Abstract
Galliform and non-galliform birds express three immunoglobulin isotypes, IgM, IgA and IgY. Beyond this we should not generalize because differences in gene organization may have functional consequences reflected in the immune response. At present, studies on non-galliform birds are largely restricted to ducks. Ducks express an alternatively spliced form of their IgY heavy chain (ν) gene, the IgY(ΔFc), that lacks the Fc region and Fc-associated secondary effector functions. It is not known how common the expression of the IgY(ΔFc) is among birds, nor the functional consequences. It is also not known whether the unusual organization of the duck IgH locus, also shared with the chicken, having the gene order of μ, α and ν, with α inverted in the locus, is unique to the galloanseriform lineage. Ducks, like chickens, have a single immunoglobulin light chain of the lambda (λ) type. Evidence suggests that ducks, like chickens, generate their immunoglobulin repertoire through a single functional rearrangement of the variable (V) region, and generate diversity through gene conversion from a pool of pseudogenes. In Southern blots of germline and rearranged bursal DNA, both the heavy and light chain loci of ducks appear to each undergo one major rearrangement event. For both heavy and light chains, the functional V region element and the pseudogenes appear to consist of a single gene family. Further analysis of 26 heavy chain joining (JH) and 27 light chain JL segments shows there is use of a single J segment in ducks, which is diversified presumably through somatic mutations and gene conversion events. Despite this limitation on the rearrangement of immunoglobulin genes, analysis of 26 DH and 122 VL sequences suggests that extensive sequence diversity is generated.
1. Introduction
The birds are an enormously diverse group of vertebrates, comprised of around 9000 species. Outside the galliform birds almost nothing is known about the immunoglobulins. While it is clear that all birds have the typical vertebrate adaptive immune system and can produce antibodies, documentation of the structure, genetics and diversity of these antibodies is almost completely lacking in most species, although small islands of information, usually quite incomplete, do exist. Examples include very limited studies on the antibodies of psittaciform (parrots etc) [1] and struthioniform (ostriches, emus etc) species [2]. After the chicken, the birds about whose immune systems most is known are the ducks. In terms of the breadth of our knowledge, this is unfortunate, since the anseriform birds (ducks and their relatives) are the closest relatives of the chickens, the gallo-anserine lineage having split about 90 million years ago [3].

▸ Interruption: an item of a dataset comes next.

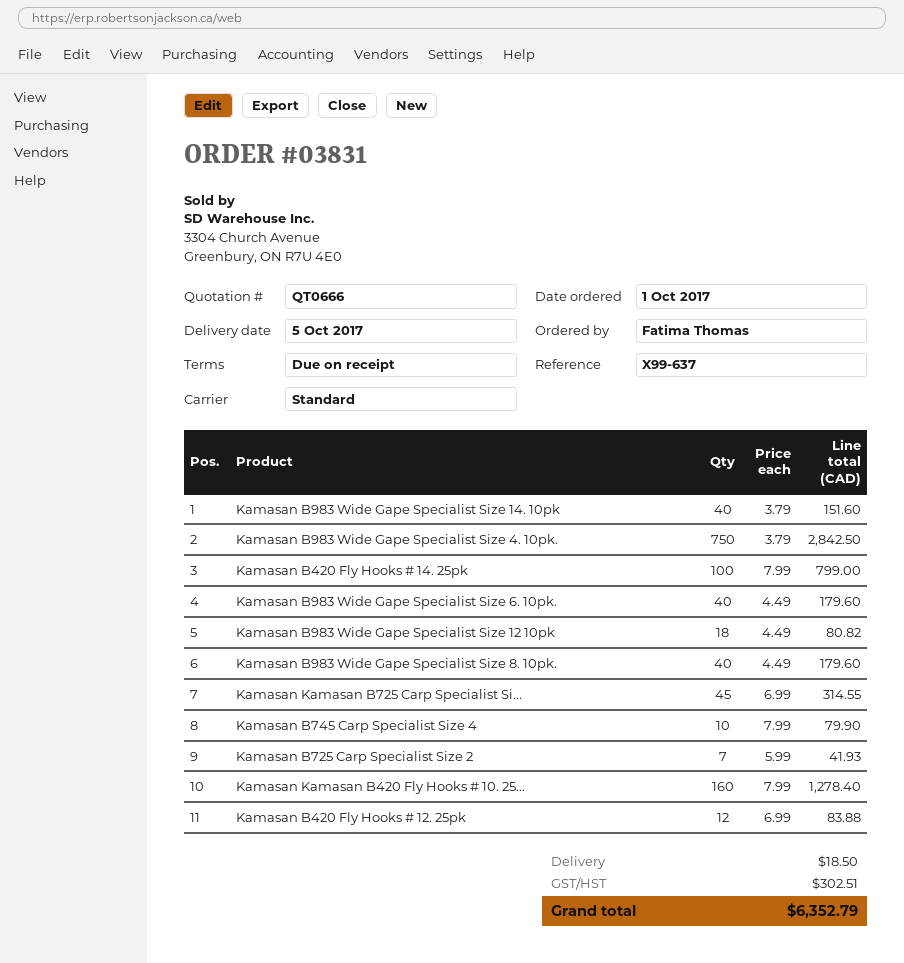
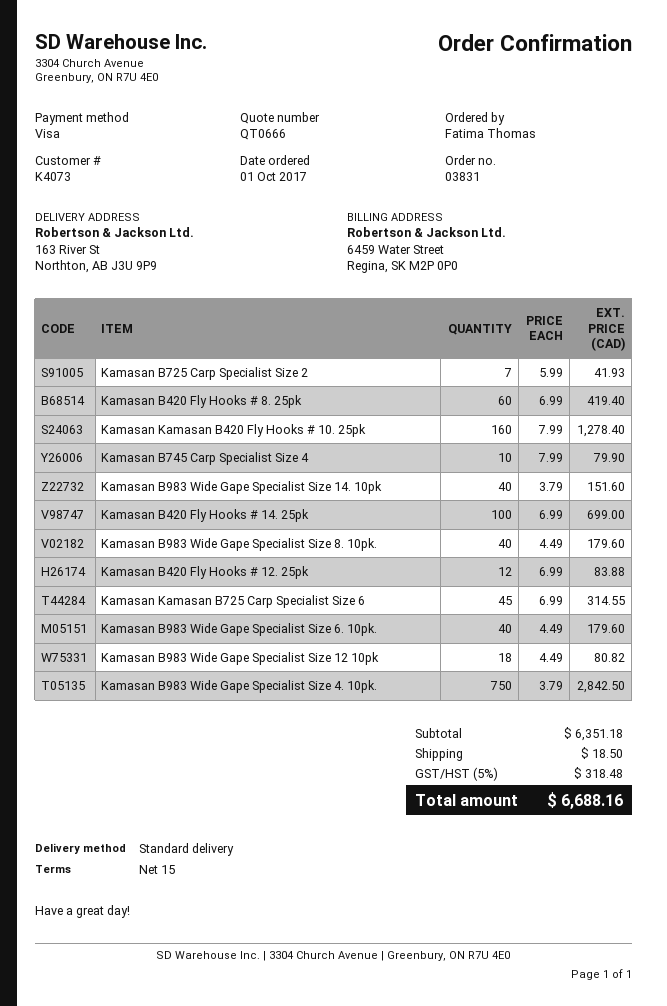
payment terms: on receipt -> 15 days
Kamasan B420 Fly Hooks # 14. 25pk: 100 x 7.99 = 799.00 -> 100 x 6.99 = 699.00
Kamasan B420 Fly Hooks # 8. 25pk: none -> 60 x 6.99 = 419.40
tax: 302.51 -> 318.48
total: 6352.79 -> 6688.16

Ducks have the same hematopoietic tissues as chickens, including bone marrow, gut associated lymphoid tissue, spleen, thymus and the Bursa of Fabricius, a specialized organ for B lymphoid development. However, there is one notable difference. Ducks have lymph nodes, which are completely absent in chickens [4].
2. Duck antibody structure and function
Based on what we know, primarily from studies in ducks and chickens, it is possible to make some sweeping generalizations about the immune system of birds, while recognizing that future experimental findings may well require a major revision of our assumptions. Birds have three classes of antibody: IgM, IgY and IgA. Each of these has been identified in ducks and their structure is illustrated schematically in Fig. 1. In addition, ducks have a smaller form of IgY, called IgY (ΔFc). These antibodies are present in serum and secretions of ducks with a distinct tissue distribution (Table 1). IgM and IgY and IgY (ΔFc) are present in serum, while IgA is expressed in a variety of secretions [5,6]. The immunoglobulin heavy chain genes have been identified for each isotype [7,8] as well as the gene encoding the light chain [9] (Table 2). In the subsequent sections, we will focus on our knowledge of duck Ig structure and gene organization, noting where appropriate the distinctions between ducks and other species of non-anseriform birds that should probably be drawn.
Table 1.
Concentration (mg/ml) | IgM | IgY* | IgA |
---|---|---|---|
Serum | 2–4 | 2–5 | ND |
Bile | ND | ND | 5–12 |
The proportion of IgY to IgY(ΔFc) is variable, but approximately 3:5.
Table 2.
IgM is the only class of antibody that is found in all vertebrates, and it exists primarily in two forms: a secreted, soluble, circulating polymeric form, and a monomeric form (illustrated in Fig. 1) that serves B lymphocytes as a membrane receptor for antigens. Ducks have a circulating polymeric IgM, having a molecular weight of approximately 800 kDa [10]. The heavy chains are 86 kDa and the light chains 23–25 kDa [10]. This has been previously interpreted as a tetrameric structure for IgM in ducks [6]. However, size determinations of chicken IgM, which was inferred to have a pentameric structure, yielded values ranging from 823 to 954 kDa, depending on solvent conditions [11]. The size of both chicken [11] and duck [10] IgM is larger than that of a true tetrameric IgM, such as occurs in teleost fish [11] and thus both are likely to be pentameric.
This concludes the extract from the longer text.